Friday’s shutdown of industrial action is only the latest and sharpest expression of what has been the role of the ANMFSA throughout this dispute—to contain and isolate nurses’ opposition to Labor’s attacks. This has been compounded by the actions of the other unions covering health and the broader SA public sector, which have all shut down or prevented industrial action and imposed sell-out agreements far short of workers’ demands.

Above all, the health unions have acted to prevent a unified struggle by state-employed workers against Labor’s austerity agenda and the escalating crisis in South Australia’s public health system, despite the 2022 election pledge by the Malinauskas Labor government to “fix ramping.”

Nearly four years later, ambulance ramping has only worsened, while emergency department congestion and the widespread practice of “internal ramping”—with patients treated in corridors and improvised spaces due to chronic bed shortages—remain entrenched features of the system.

What is posed is the necessity for health workers to break free from the straitjacket of the union apparatus.

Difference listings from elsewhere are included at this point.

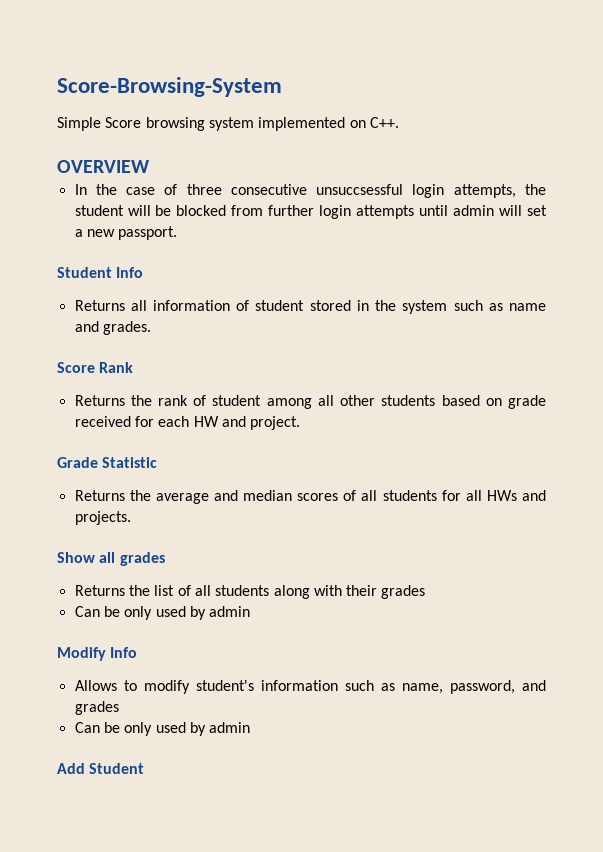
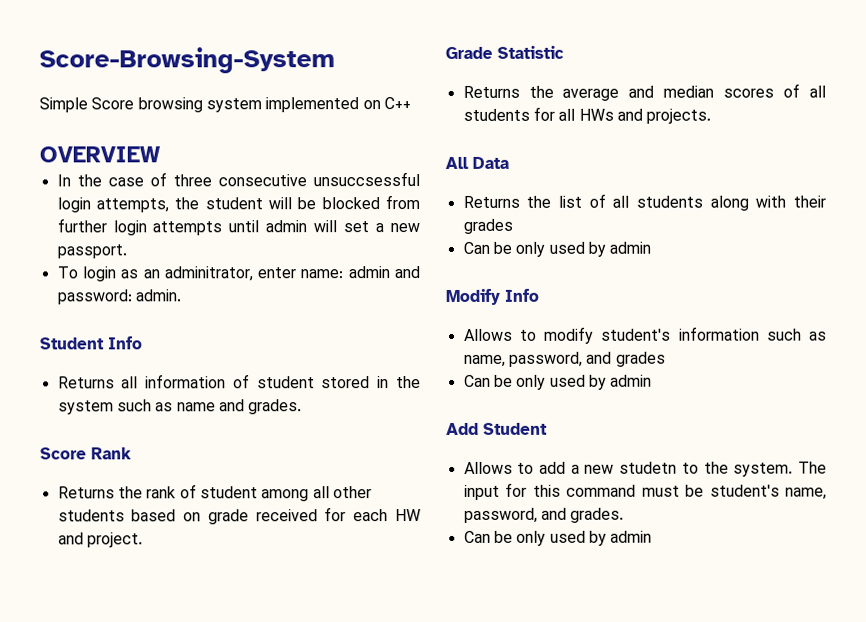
[369,117,399,128] C++. -> [383,97,411,110] C++
(178, 233) none -> [56,266,421,282] [56,289,181,305] // To login as an adminitrator, enter name: admin and password: admin.
[57,552,165,566] Show all grades -> [445,156,509,169] All Data
(145, 768) none -> [463,461,827,477] [463,482,827,500] [463,507,625,523] [463,530,653,546] // Allows to add a new studetn to the system. The input for this command must be student's name, password, and grades. // Can be only used by admin

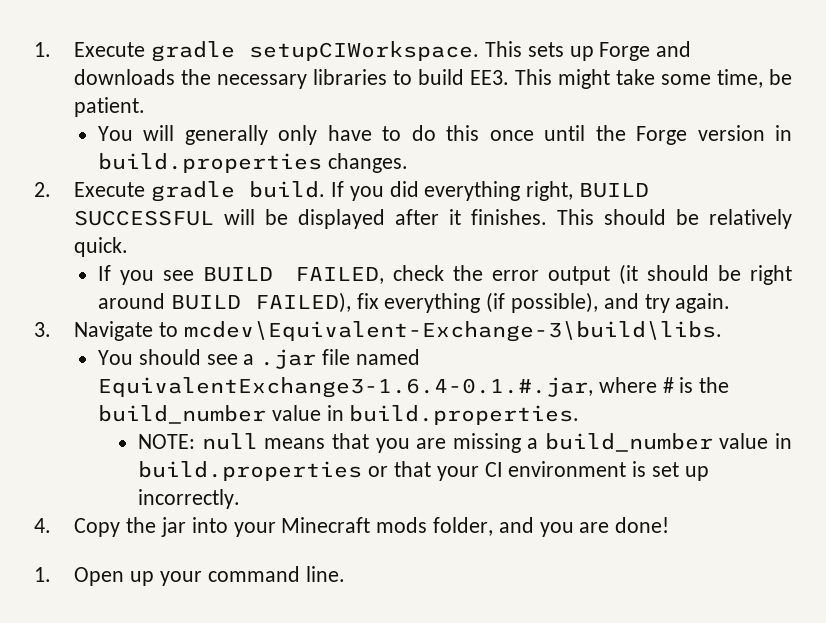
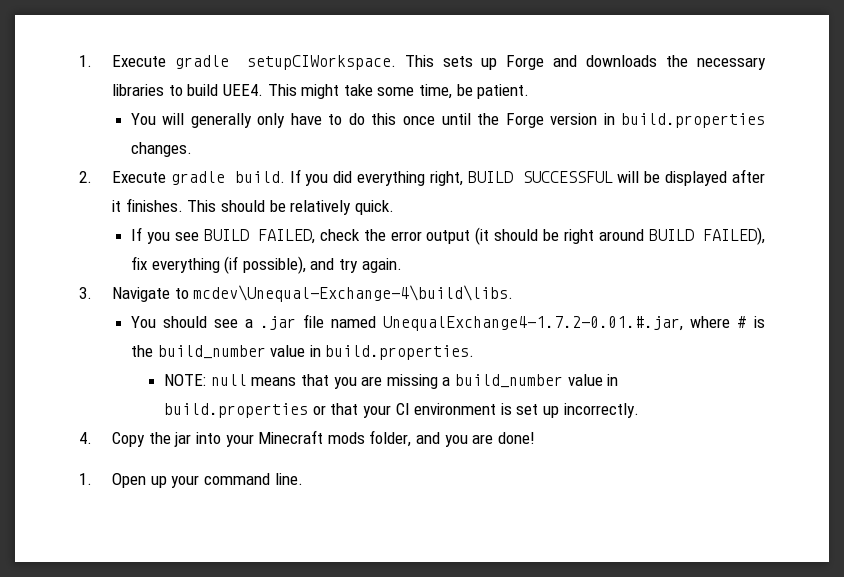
[470,70,510,85] EE3. -> [223,84,264,96] UEE4.
[183,321,722,342] mcdev\Equivalent-Exchange-3\build\libs. -> [193,285,514,302] mcdev\Unequal-Exchange-4\build\libs.
[97,377,593,398] EquivalentExchange3-1.6.4-0.1.#.jar, -> [382,316,683,331] UnequalExchange4-1.7.2-0.01.#.jar,

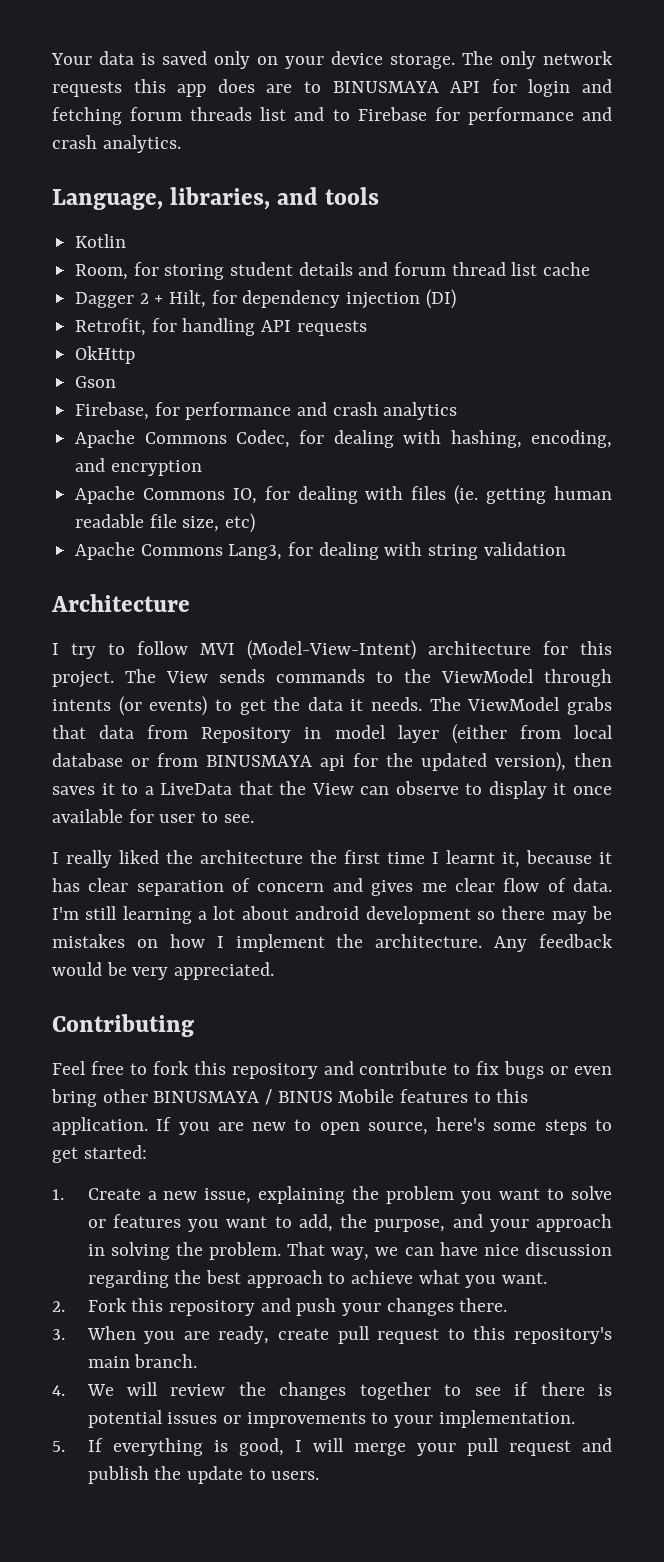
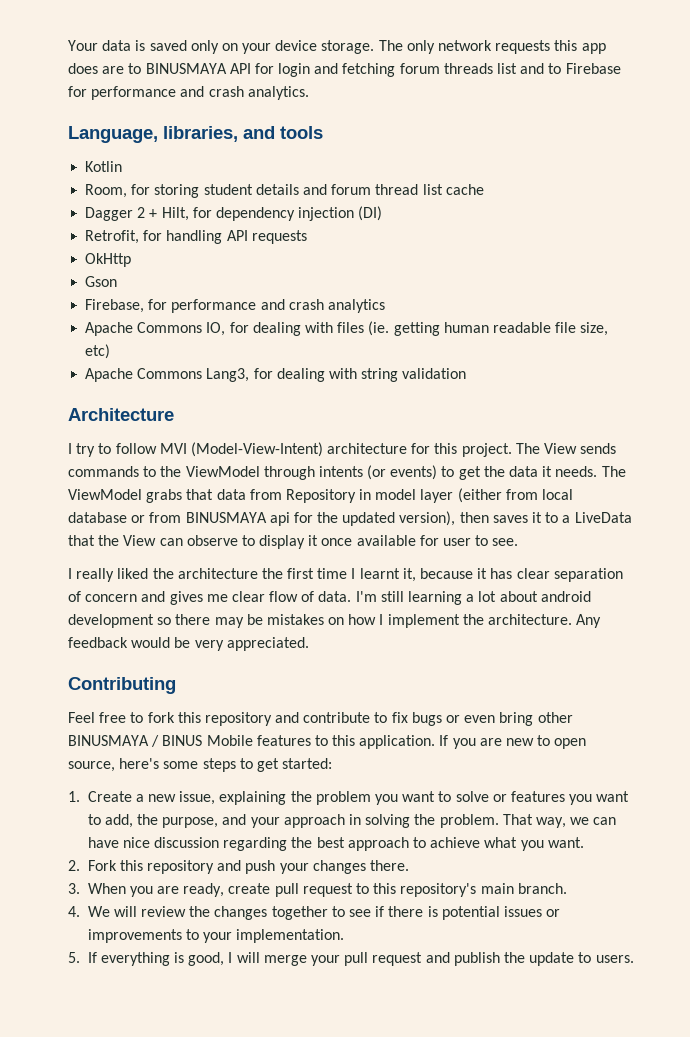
[75,430,612,448] [75,458,202,476] // Apache Commons Codec, for dealing with hashing, encoding, and encryption -> (385, 306) none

This means the formation of rank-and-file committees, democratically controlled by workers themselves, to unite nurses with doctors, paramedics and other health workers, as well as the rest of the public sector and broader sections of the working class, in a common struggle against attacks on their wages and conditions.

The struggle for decent wages and safe staffing for health workers is inseparable from the fight for a fully funded public health system of the highest quality, freely accessible to all. This is incompatible with the capitalist system, in which all human needs are subordinated to the profit demands of the financial and corporate elite. The alternative is the fight for socialism.